Switching the resolution down to 720P, we get obviously some higher framerates. What's interesting is Tonga gains around 27% from going down to 720p, while Tahiti only gains about 19%. Do you know what doesn't scale with resolution? Geometry.


That's a huge 44.1% increase in per-clock, same-bandwidth performance between GCN1 and GCN4. (Keep in mind Polaris also has a much larger L2$, and shader prefetching, and Delta Colour Compression to optimise bandwidth use. Those are almost certainly contributing to these gains, so it's not all from geometry improvements. But I think a large chunk of it is, especially in this game).


 

Metro 2033 Redux is next, the redux version of probably the best looking game of 2010. Here everything is set to maximum settings except for Motion blur, SSAA and PhysX (done on CPU with Radeon, do you want to kill my R3 1200?).



So there you can see what sort of architectural gains can be had between these three similar (from top-level) core configs in a gaming scenario with tessellation and fairly complex geometry. He were see an almost 30% increase in 'IPC' (don't hate me) between these three GPUs, each with 2048 Stream Processors, 128 Texture units and 32 ROPs, and at the same memory bandwidth.



 

Conclusion?


You want me to write a fancy conclusion? :D


Basically in very synthetic tests showing just pure tessellation/geometry throughput, we can see AMD hasn't been sitting doing nothing all this time. They've made some huge gains. But when we switch these workloads to more gaming-focused ones, we can see that the gains are much smaller. Geometry isn't everything in every frame, and the bottleneck shifts very quickly depending on what you're looking at, etc. Over the years games have been using more complex geometry (moving off PS3/360 helped a lot with ports), so these gains increased a bit, especially versus early tests of Tonga vs Tahiti that I have seen.

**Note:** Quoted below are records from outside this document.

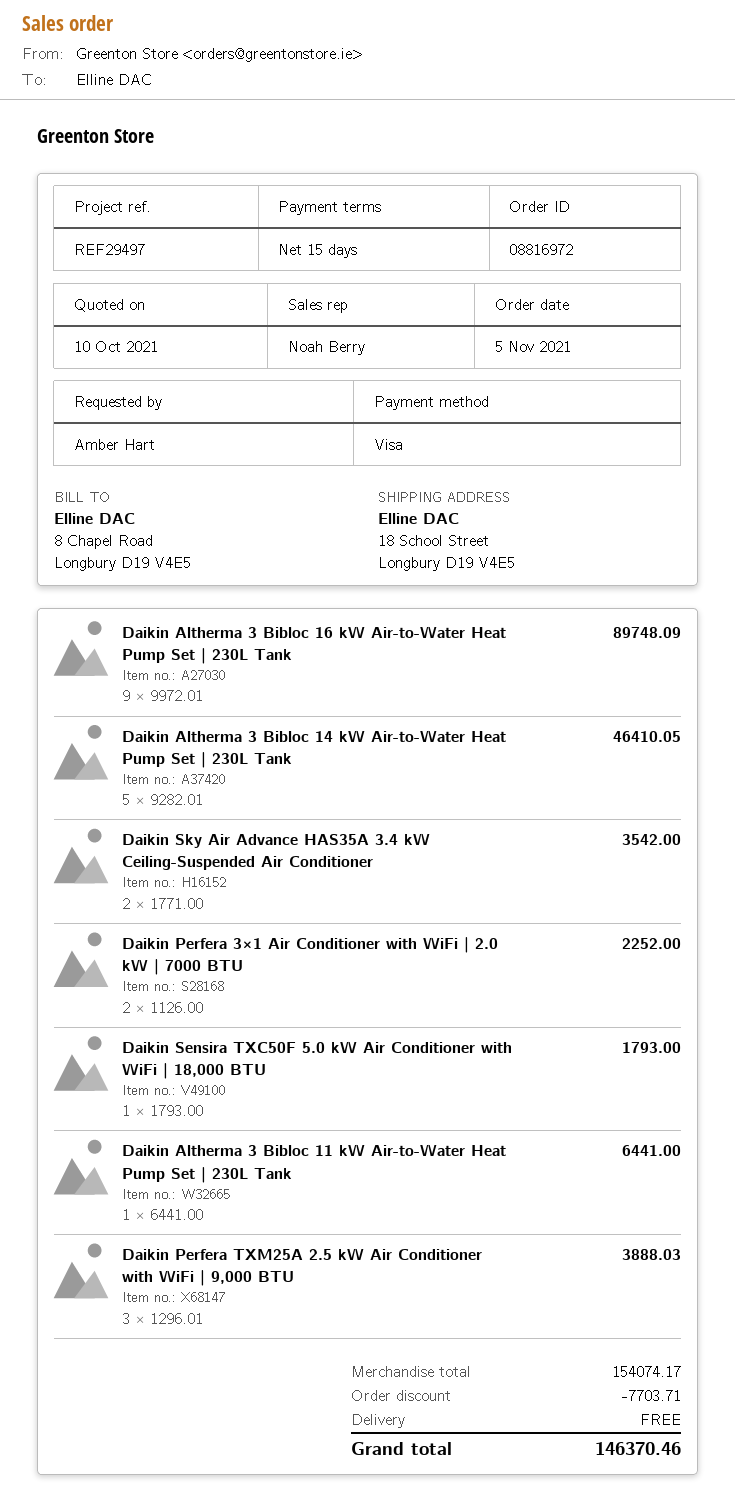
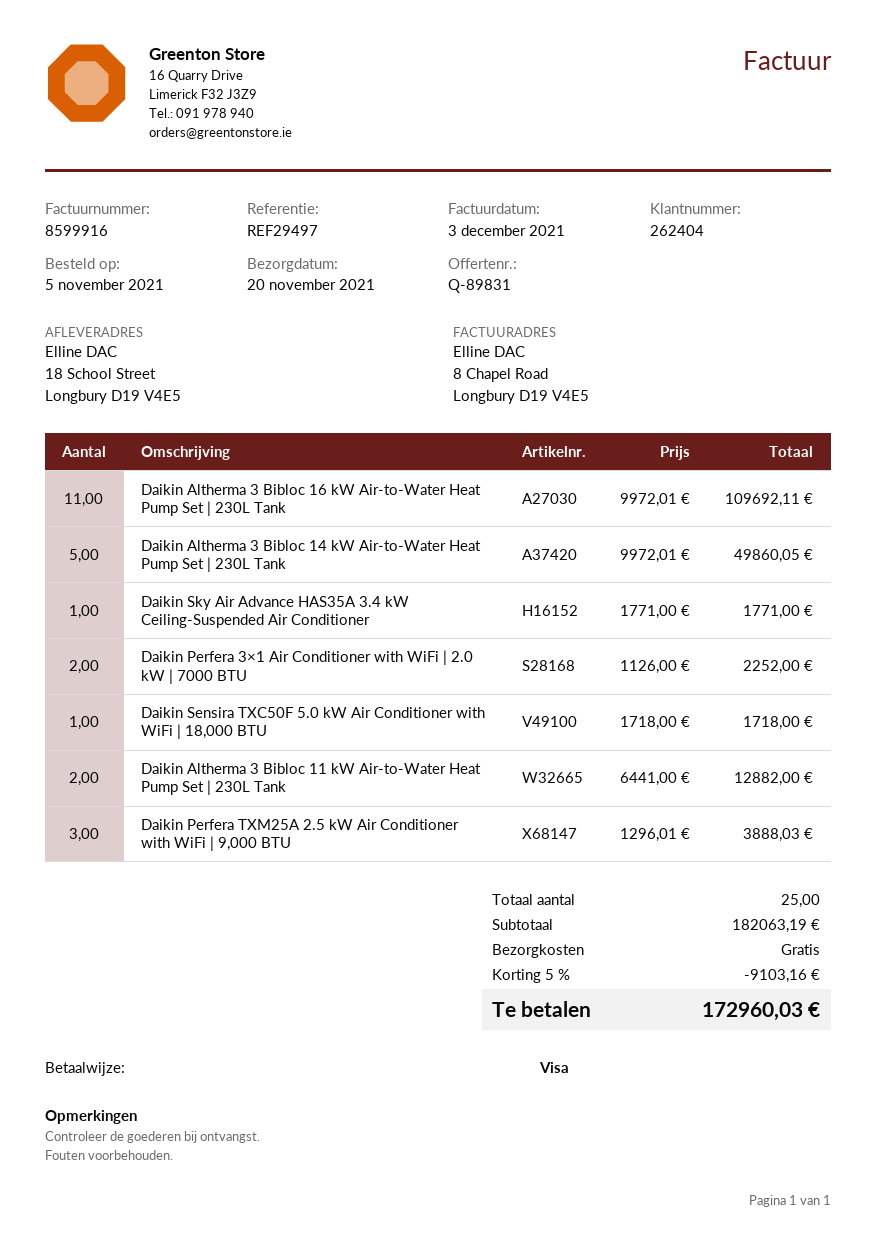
Daikin Altherma 3 Bibloc 16 kW Air-to-Water Heat Pump Set | 230L Tank: 9 x 9972.01 = 89748.09 -> 11 x 9972.01 = 109692.11
Daikin Altherma 3 Bibloc 14 kW Air-to-Water Heat Pump Set | 230L Tank: 5 x 9282.01 = 46410.05 -> 5 x 9972.01 = 49860.05
Daikin Sky Air Advance HAS35A 3.4 kW Ceiling-Suspended Air Conditioner: 2 x 1771.00 = 3542.00 -> 1 x 1771.00 = 1771.00
Daikin Sensira TXC50F 5.0 kW Air Conditioner with WiFi | 18,000 BTU: 1 x 1793.00 = 1793.00 -> 1 x 1718.00 = 1718.00
Daikin Altherma 3 Bibloc 11 kW Air-to-Water Heat Pump Set | 230L Tank: 1 x 6441.00 = 6441.00 -> 2 x 6441.00 = 12882.00
subtotal: 154074.17 -> 182063.19
discount: 7703.71 -> 9103.16
total: 146370.46 -> 172960.03

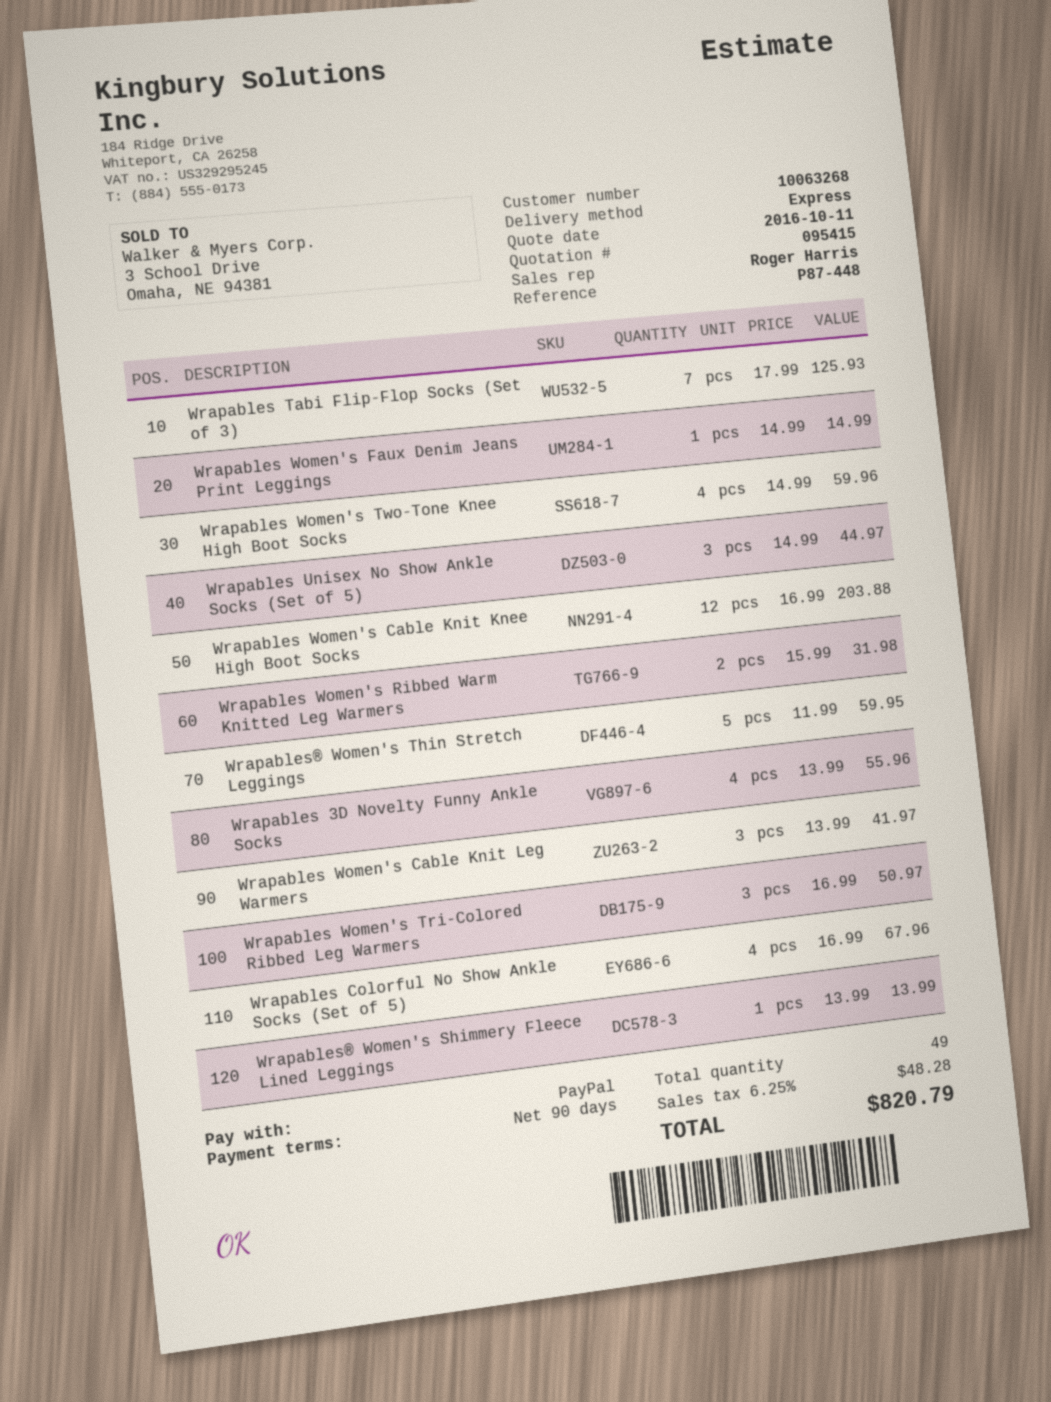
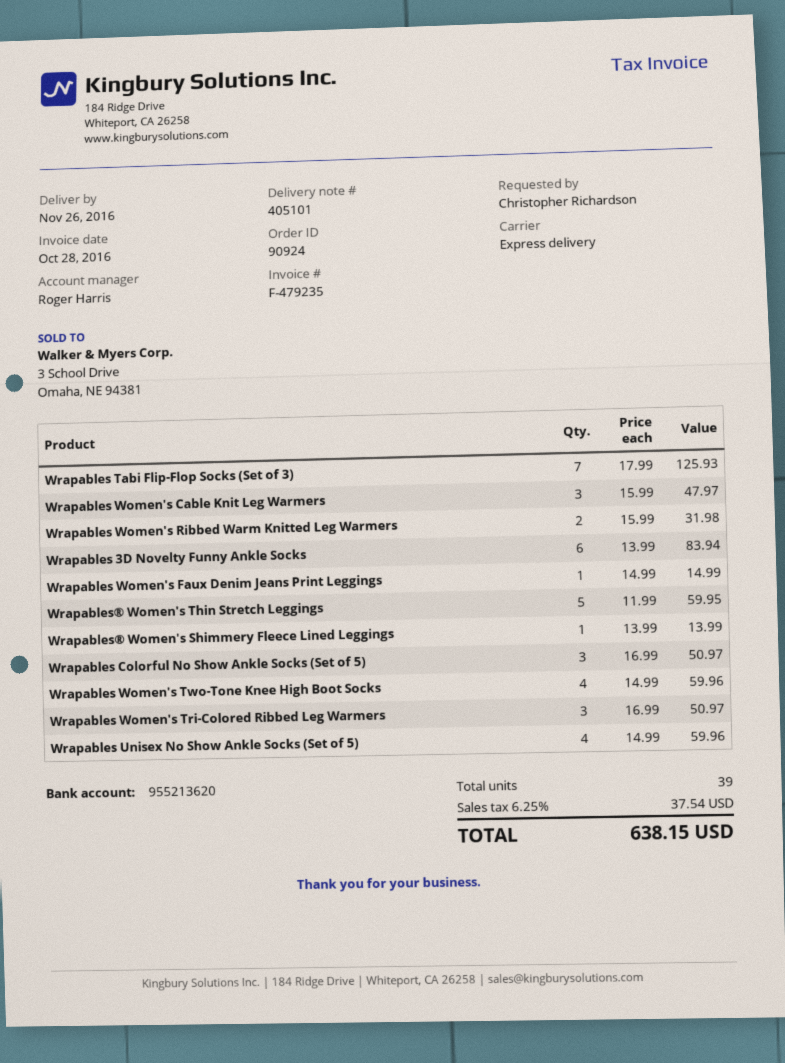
Wrapables Unisex No Show Ankle Socks (Set of 5): 3 x 14.99 = 44.97 -> 4 x 14.99 = 59.96
Wrapables Women's Cable Knit Knee High Boot Socks: 12 x 16.99 = 203.88 -> none
Wrapables 3D Novelty Funny Ankle Socks: 4 x 13.99 = 55.96 -> 6 x 13.99 = 83.94
Wrapables Women's Cable Knit Leg Warmers: 3 x 13.99 = 41.97 -> 3 x 15.99 = 47.97
Wrapables Colorful No Show Ankle Socks (Set of 5): 4 x 16.99 = 67.96 -> 3 x 16.99 = 50.97
total quantity: 49 -> 39
tax: 6.25% = 48.28 -> 6.25% = 37.54
total: 820.79 -> 638.15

By fair the biggest gains in sort of realistic 3D workloads are from Tahiti to Tonga. Which shows that brute-forcing the issue and doubling up on raw hardware is the best approach, right? Well it's good to have both. As far as I'm aware GCN is limited to a quad-raster implementation and that's not going to change until AMD launches a brand-new uArch. So they've been trying to squeeze as much performance out of that quad-raster design ever since Hawaii first implemented it, back in 2013. And they've done well considering. But this also highlights that other aspects of the GPU (Compute, Render backend, etc) are not showing a lot of improvement.


Oh, you want to see something funny? I tested my Radeon VII (GCN5, Vega) in TessMark at the same settings and clock speeds and my results proved that GCN's lop-sided Compute/geometry ratio isn't doing the bigger chips any favours (at least that's what I think).



I couldn't set the HBM2 speed low enough (it'd have to run very low, that 4096-bit bus, is wide). So here you go with Radeon VII pumping a TeraByte per second of raw bandwidth, but the core at 1000 MHz, like other GPUs. 8% gain in pure synthetic tessellation/geometry benchmark over Polaris, an RX 570 actually. If this doesn't highlight an architecture imbalance then I don't know what does. Make of it what you will.